How to choose the right AI interview software
Choose based on interview type
For coding interviews, prioritize screen context, code explanation quality, edge-case reasoning, and time complexity support. For system design, prioritize structure, clarification prompts, tradeoff analysis, and architectural vocabulary. For behavioral interviews, prioritize STAR outlines, concise storytelling, and reminders to use specific examples. For recruiter calls, prioritize clean notes, role alignment, and follow-up tracking.
Choose based on privacy posture
Ask what happens to transcript text, screenshots, audio, prompts, and generated answers. If you want the most private posture, choose software with local transcription and local AI options where your hardware supports them. If you use external providers, understand that selected context may be sent to those providers depending on configuration.
Choose based on live usability
The best interview software should not make you look distracted. Avoid workflows that require too much clicking, complicated shortcuts, second devices, or constant visual attention. A live tool should feel like quiet support, not another interview task.
Choose based on after-interview learning
The best candidates improve between interviews. Transcripts, session history, notes, and debrief workflows help you notice weak answers, missed follow-ups, and recurring gaps. Do not choose software only for the live moment. Choose software that helps you get better after the call ends.
FAQ
What is the best AI interview software in 2026?
For Mac users, ExtraBrain is my top pick because it combines a free core app, live transcription, screen-aware context, local-first options, bring-your-own AI providers, and post-interview review. The best choice for you depends on your platform, interview type, privacy needs, and allowed-use rules.
What is an AI interview copilot?
An AI interview copilot helps candidates follow live interview context, structure answers, generate clarifying questions, explain technical tradeoffs, and review the session afterward. ExtraBrain provides this workflow as a Mac desktop app.
Can ExtraBrain run fully local?
A fully local ExtraBrain posture requires local Parakeet transcription plus local Gemma 4 on-device AI where installed and compatible, with no external provider requests. External providers may receive selected prompts, transcript text, screenshots, audio, or context depending on configuration.
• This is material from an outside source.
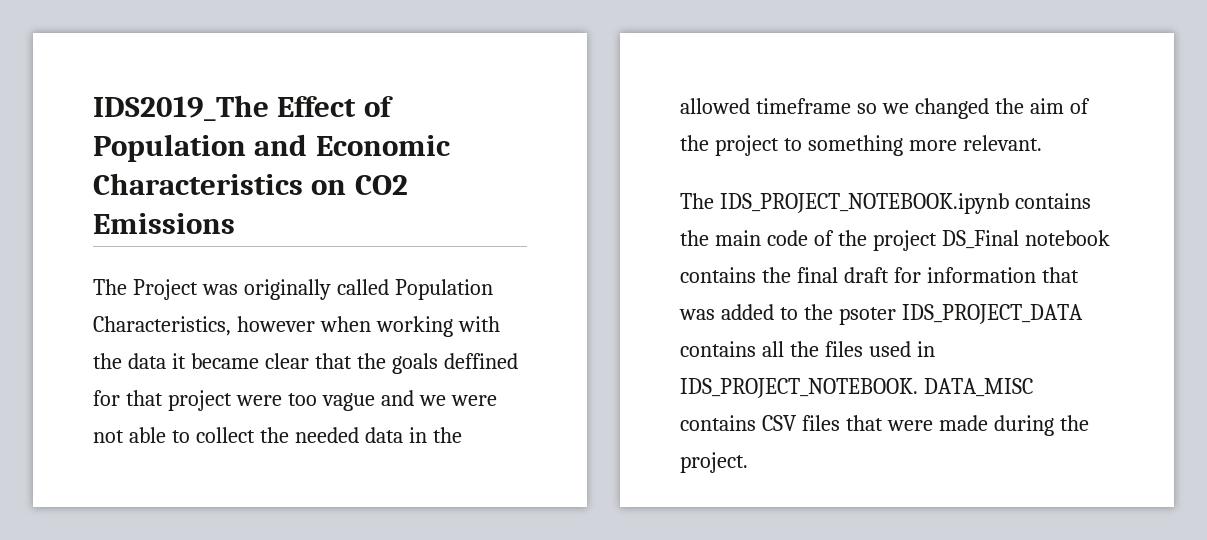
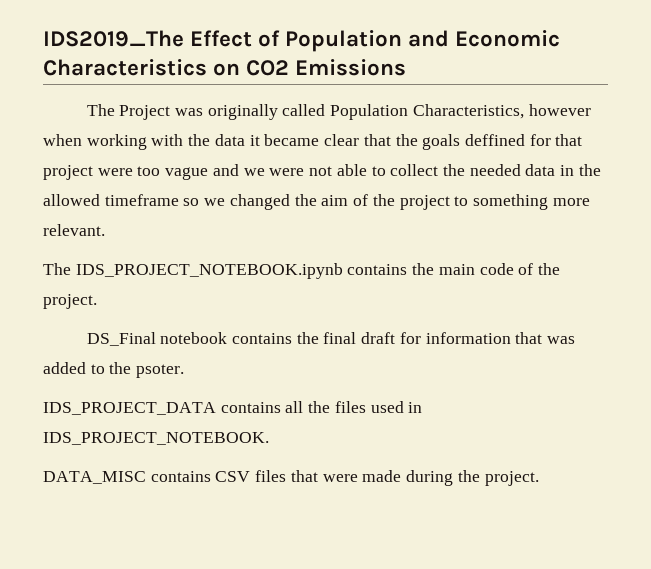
[872,230,937,251] project -> [43,294,97,309] project. //
[838,307,896,325] psoter -> [136,364,185,378] psoter. //
(918, 388) none -> (269, 438) //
Is ExtraBrain only for job interviews?
No. ExtraBrain can also be used for meetings, lectures, research calls, customer calls, and other live sessions where transcription, notes, screen context, and AI assistance are allowed.
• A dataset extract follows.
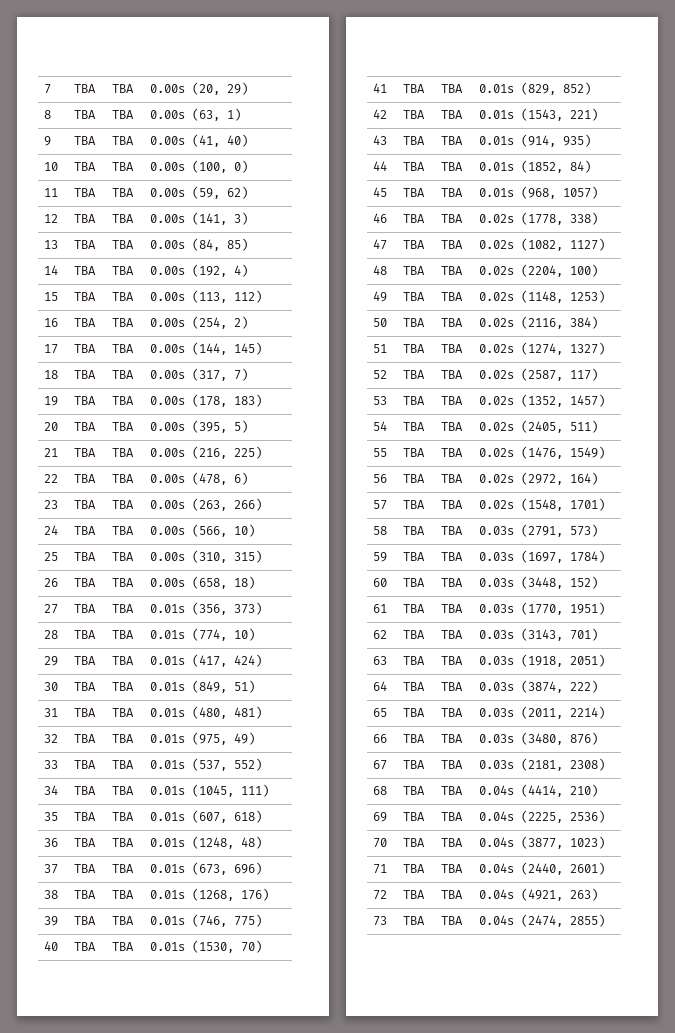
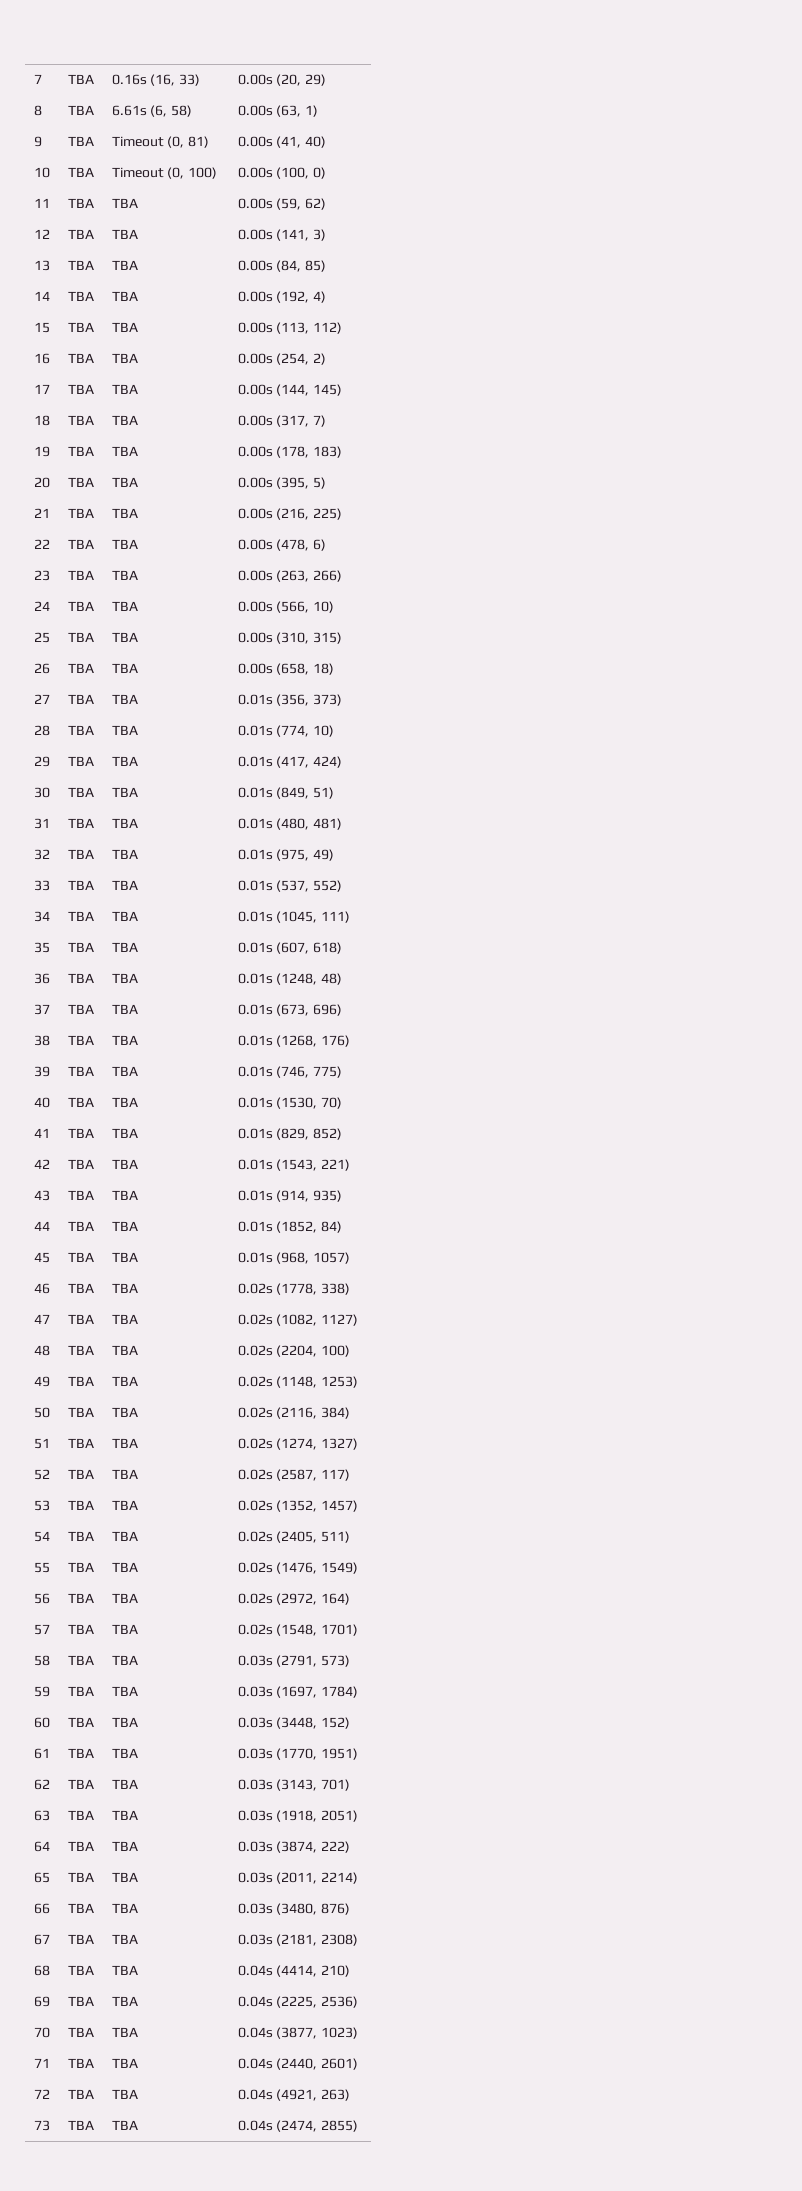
[112,84,135,93] TBA -> [111,74,201,86] 0.16s (16, 33)
[112,110,135,119] TBA -> [111,105,193,117] 6.61s (6, 58)
[112,136,135,145] TBA -> [111,136,210,148] Timeout (0, 81)
[112,162,135,171] TBA -> [111,167,218,179] Timeout (0, 100)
Can AI interview software be used in any interview?
No. You should use AI interview software only where the relevant interview, employer, school, workplace, meeting, and platform rules allow AI assistance, transcription, screenshots, or notes. If the rules are unclear, ask before using it.
Is desktop AI interview software better than browser-based tools?
Desktop software can be better for live interviews because it can work closer to the actual meeting and screen context. Browser-based tools can still be useful for preparation, mock interviews, and resume workflows. The best choice depends on whether you need live help, practice help, or both.